Destruction From the Outside
The extraction businesses (logging, mining, etc.) that surround the parks are a primary source of damage caused within the parks themselves. NPCA cites evidence such as huge clearcuts in the Olympic National Forest adjacent to the Olympic National Park in Washington State that make it impossible for migrating species to survive and mountaintop removal mining in the Southeast that destroys the headwaters that feed mighty rivers and once-pristine lakes downstream in several parks and national historic sites. It says the nation’s politicians are failing to uphold the law and should be forcing these businesses to operate in a cleaner fashion or shut them down. Measuring water quality in parks across the country, the NPCA researchers found elevated levels of metals, nutrients, and organic waste; some had what the NPCA calls, “…severely degraded aquatic habitats resulting largely from human activities and pollution of waters outside the boundaries of the park.”

Threats to Animals
There are dozens of endangered species in national parks threatened both by the extraction businesses outside the parks and because the animals don’t recognize park boundaries. From wolves in Yellowstone to cougars in Joshua Tree and pronghorn that migrate from Wyoming’s Upper Green River Basin to spend summers in Grand Teton National Park, these species all travel over a great territory. But the NPCA says a failure to allow that migration, to create migration corridors, and to open up fencing (and not to mention, caving to the interests of farmers who have successfully lobbied to allow hunting of wolves in Montana and Idaho) may mean the extinction of these animals.

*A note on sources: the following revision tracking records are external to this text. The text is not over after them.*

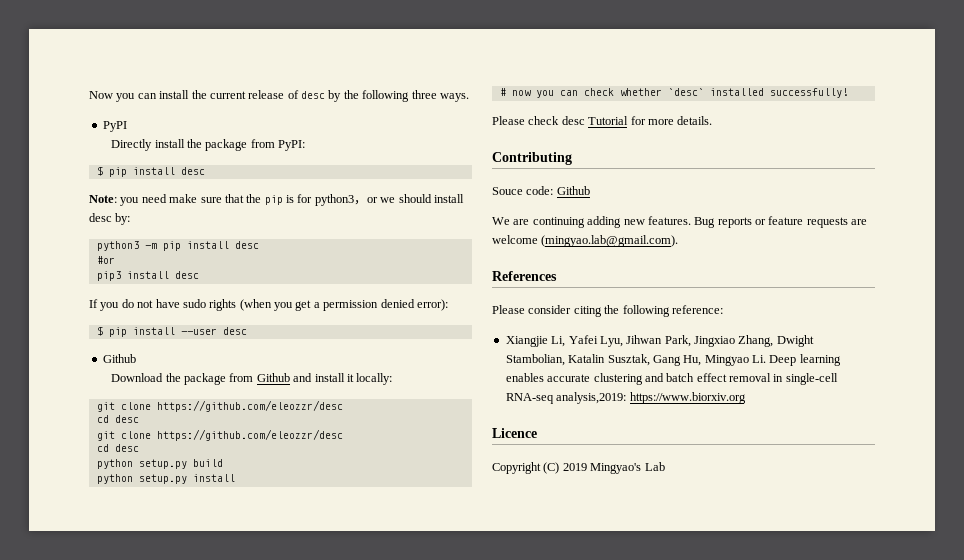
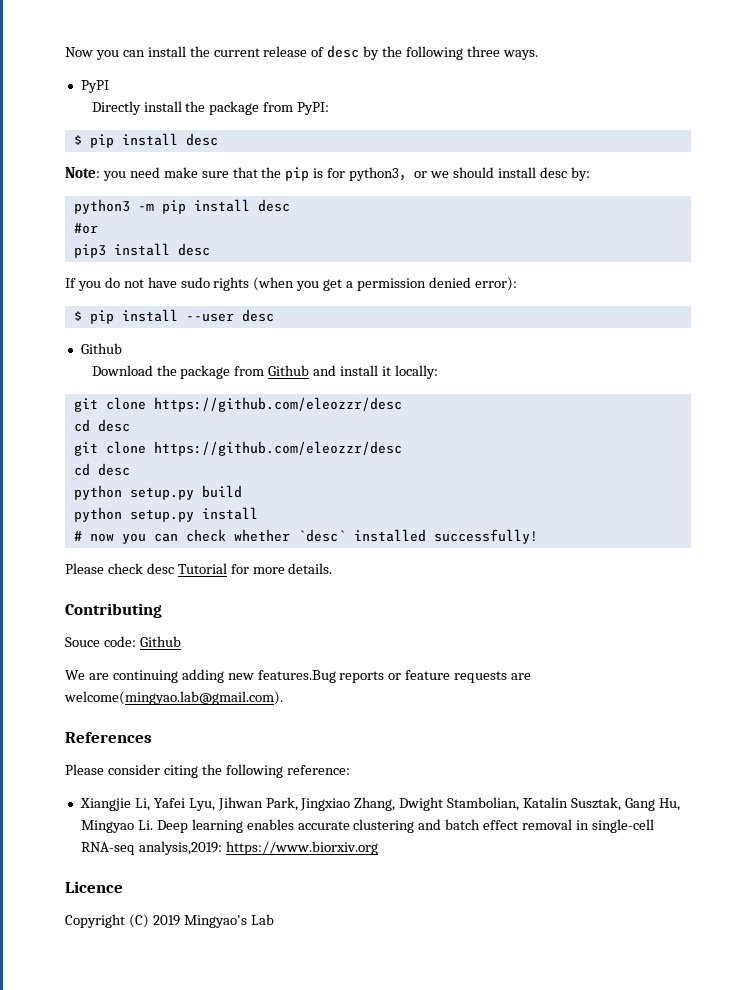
[647,216,716,228] features. Bug -> [257,670,336,683] features.Bug
[492,235,679,247] welcome (mingyao.lab@gmail.com). -> [64,691,283,705] welcome(mingyao.lab@gmail.com).

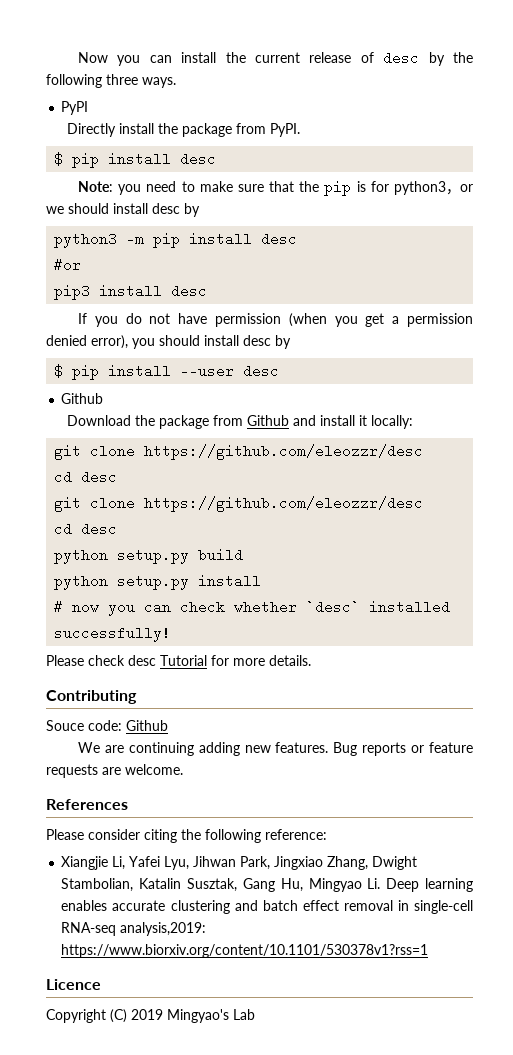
[297,102,330,115] PyPI: -> [269,123,300,137] PyPI.
(160, 172) none -> [181,181,195,192] to
[570,167,590,181] by: -> [184,203,200,217] by
[180,277,250,291] sudo rights -> [214,313,281,327] permission
[474,277,517,291] error): -> [91,335,291,349] error), you should install desc by
[257,670,336,683] features.Bug -> [275,742,358,756] features. Bug
[64,691,283,705] welcome(mingyao.lab@gmail.com). -> [125,764,183,775] welcome.
[225,841,378,855] https://www.biorxiv.org -> [61,944,429,958] https://www.biorxiv.org/content/10.1101/530378v1?rss=1

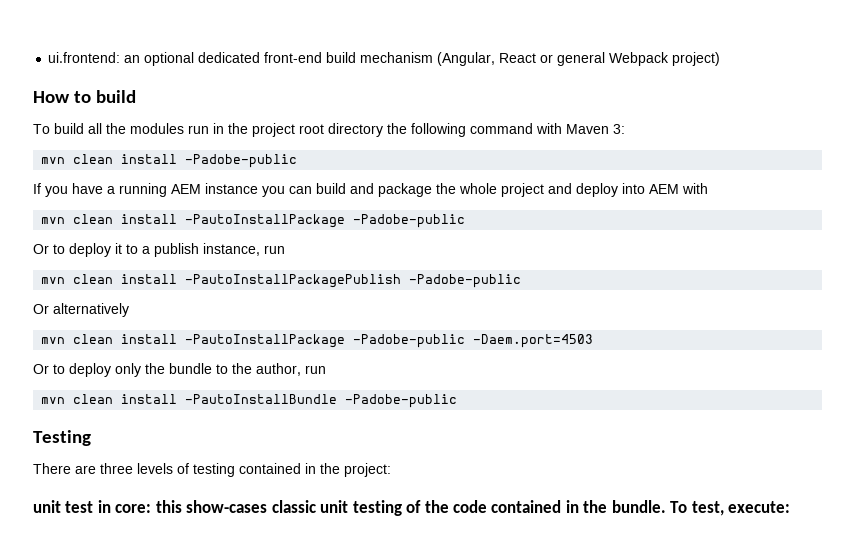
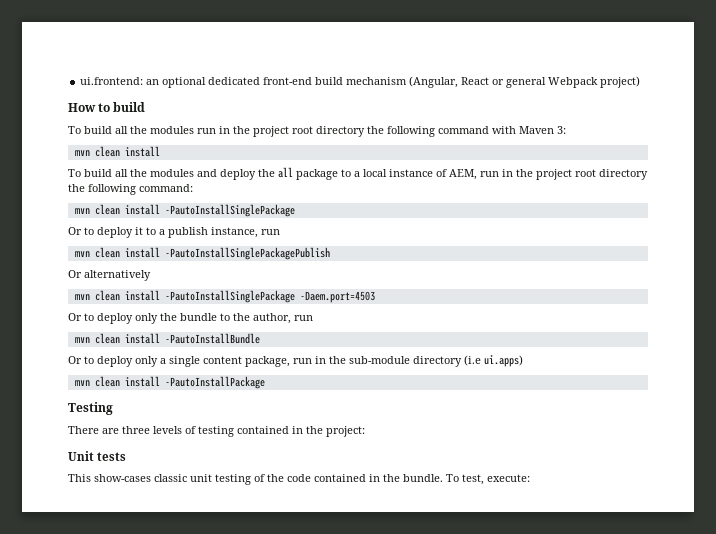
[185,154,298,168] [33,183,708,197] [41,214,466,228] -Padobe-public // If you have a running AEM instance you can build and package the whole project and deploy into AEM with // mvn clean install -PautoInstallPackage -Padobe-public -> [68,167,648,180] [68,184,193,195] [74,204,295,217] // To build all the modules and deploy the all package to a local instance of AEM, run in the project root directory the following command: // mvn clean install -PautoInstallSinglePackage
[185,274,522,288] -PautoInstallPackagePublish -Padobe-public -> [164,247,330,260] -PautoInstallSinglePackagePublish
[185,334,466,348] -PautoInstallPackage -Padobe-public -> [164,290,295,303] -PautoInstallSinglePackage
[345,394,458,408] -Padobe-public -> [68,355,523,367] [74,376,265,389] // Or to deploy only a single content package, run in the sub-module directory (i.e ui.apps) // mvn clean install -PautoInstallPackage
[33,500,182,513] unit test in core: this -> [68,451,127,461] [68,474,91,482] Unit tests // This

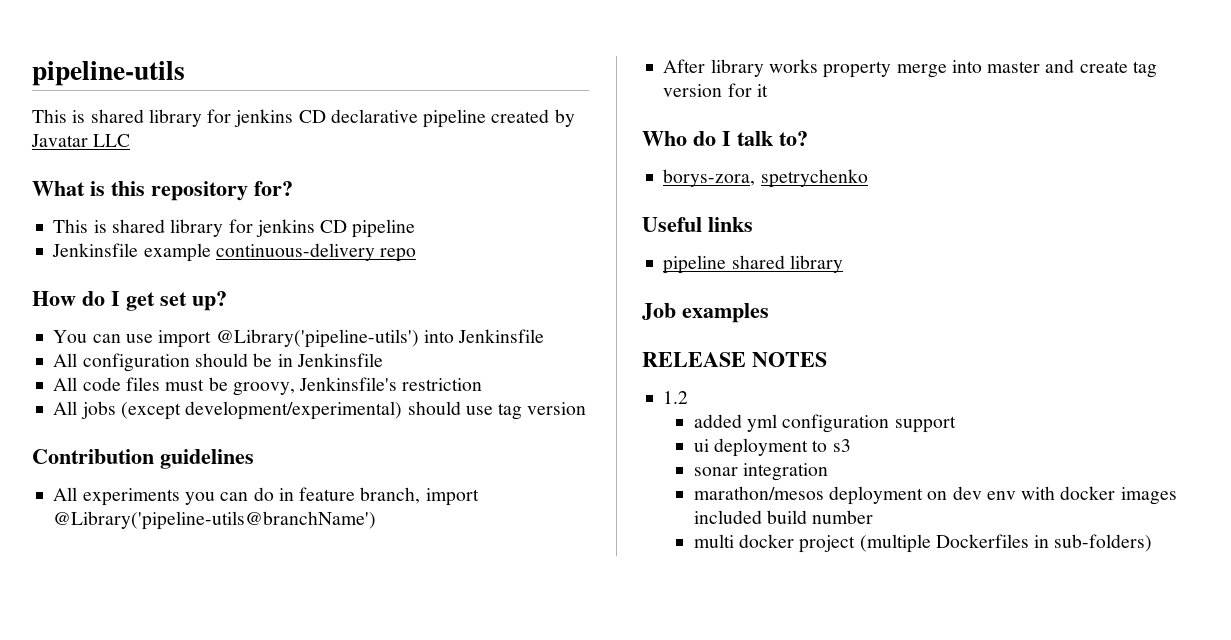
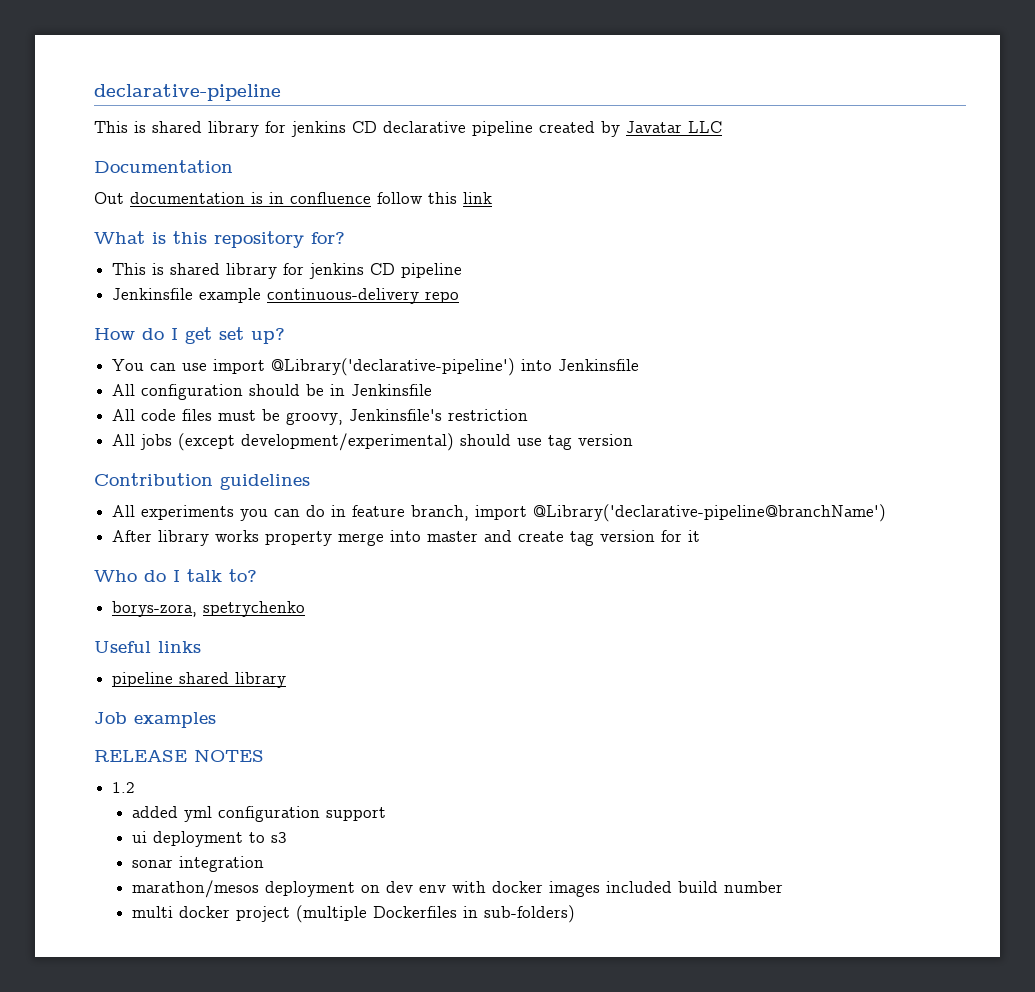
[32,61,185,86] pipeline-utils -> [94,84,281,101] declarative-pipeline
(131, 140) none -> [94,160,233,173] [94,192,492,204] // Documentation // Out documentation is in confluence follow this link
[215,329,419,348] @Library('pipeline-utils') -> [271,358,516,376] @Library('declarative-pipeline')
[53,511,377,530] @Library('pipeline-utils@branchName') -> [533,504,887,522] @Library('declarative-pipeline@branchName')

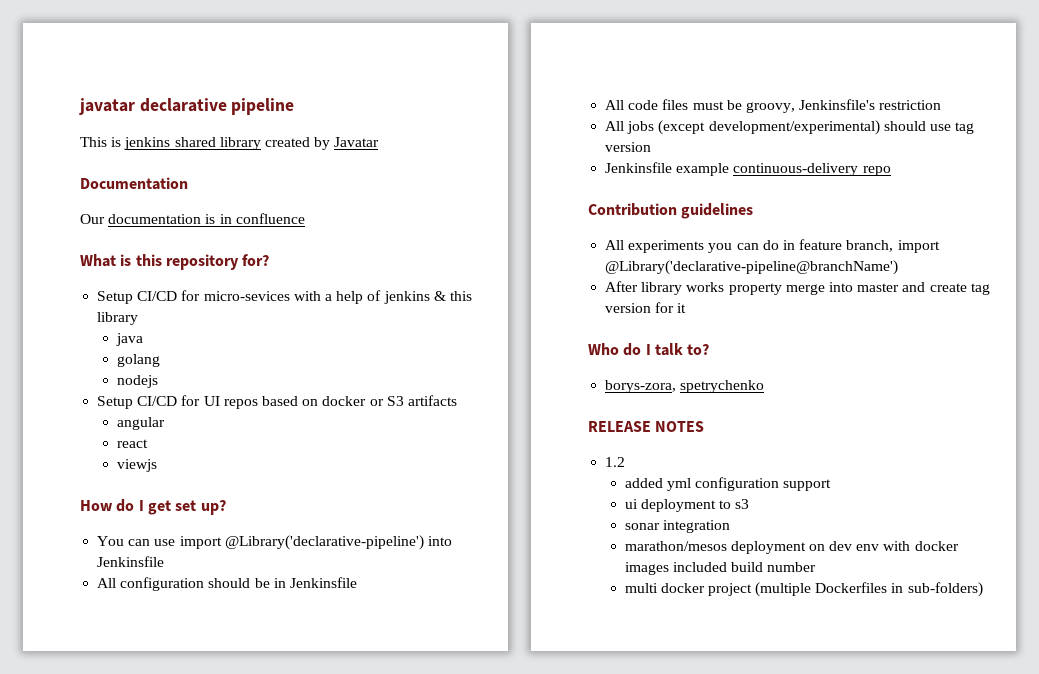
[94,84,281,101] [94,121,533,137] declarative-pipeline // This is shared library for jenkins CD declarative pipeline -> [79,98,295,115] [80,137,261,150] javatar declarative pipeline // This is jenkins shared library
[688,121,722,133] LLC -> (380, 142) none
[94,192,124,204] Out -> [80,214,105,224] Our
[377,192,492,204] follow this link -> (305, 218) none
[112,263,463,279] [112,288,460,304] This is shared library for jenkins CD pipeline // Jenkinsfile example continuous-delivery repo -> [97,290,472,304] [97,312,139,325] [115,333,143,346] [116,354,160,367] [116,375,158,388] [97,395,457,409] [116,417,165,430] [116,439,148,448] [116,459,157,472] Setup CI/CD for micro-sevices with a help of jenkins & this library // java // golang // nodejs // Setup CI/CD for UI repos based on docker or S3 artifacts // angular // react // viewjs
(634, 440) none -> [605,162,891,176] // Jenkinsfile example continuous-delivery repo
[94,641,201,653] [112,672,287,688] [94,712,216,728] // Useful links // pipeline shared library // Job examples -> (765, 386) none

Threats of Climate Change — and of Too Few Dollars
The headlines this spring tell this story pretty clearly: fires and floods. National park and national forest managers are chronically underfunded to do critical work to reduce the the threats of fires and floods. Invasive species like wood borer beetles are decimating forests at an alarming rate, and controlled burning of fuel loads is only happening sporadically or not at all. Other invasives include non-native trees that are not adapted to fire and are taking over from species that need small fires to germinate. Fire suppression continues to cause both the invasives to propagate — and the potential for catastrophic fires to grow.

A Failure to Preserve
One of the most disconcerting findings is that the survey showed that 91 percent of the parks studied received a “fair” or “poor” rating for maintaining cultural resources. Historical architecture is falling apart. (Remember that Civil War and Revolutionary War sites are included in the system.) Many of the parks don’t even have accurate inventories of their archeological, cultural, and historic artifacts, nor do they employ trained curators, historians, and caretakers of this inventory. Since these parks don’t know what they have, nor do they employ people to protect these artifacts, the NPCA report finds that rampant theft and pilfering often goes unnoticed or undocumented. The report damningly states:

Two-thirds of the 394 units in the National Park System were designated to protect important historic or cultural sites, but their resources remain in peril, partly because cultural resources receive far less attention — and funding — than natural resources. A persistent assumption exists among the public, Congress, and even some National Park Service staff that the agency’s primary mission is to protect scenic wonders and wildlife, while preserving historic places, structures, and artifacts is of secondary importance — or worse, a regrettable diversion of time and funding.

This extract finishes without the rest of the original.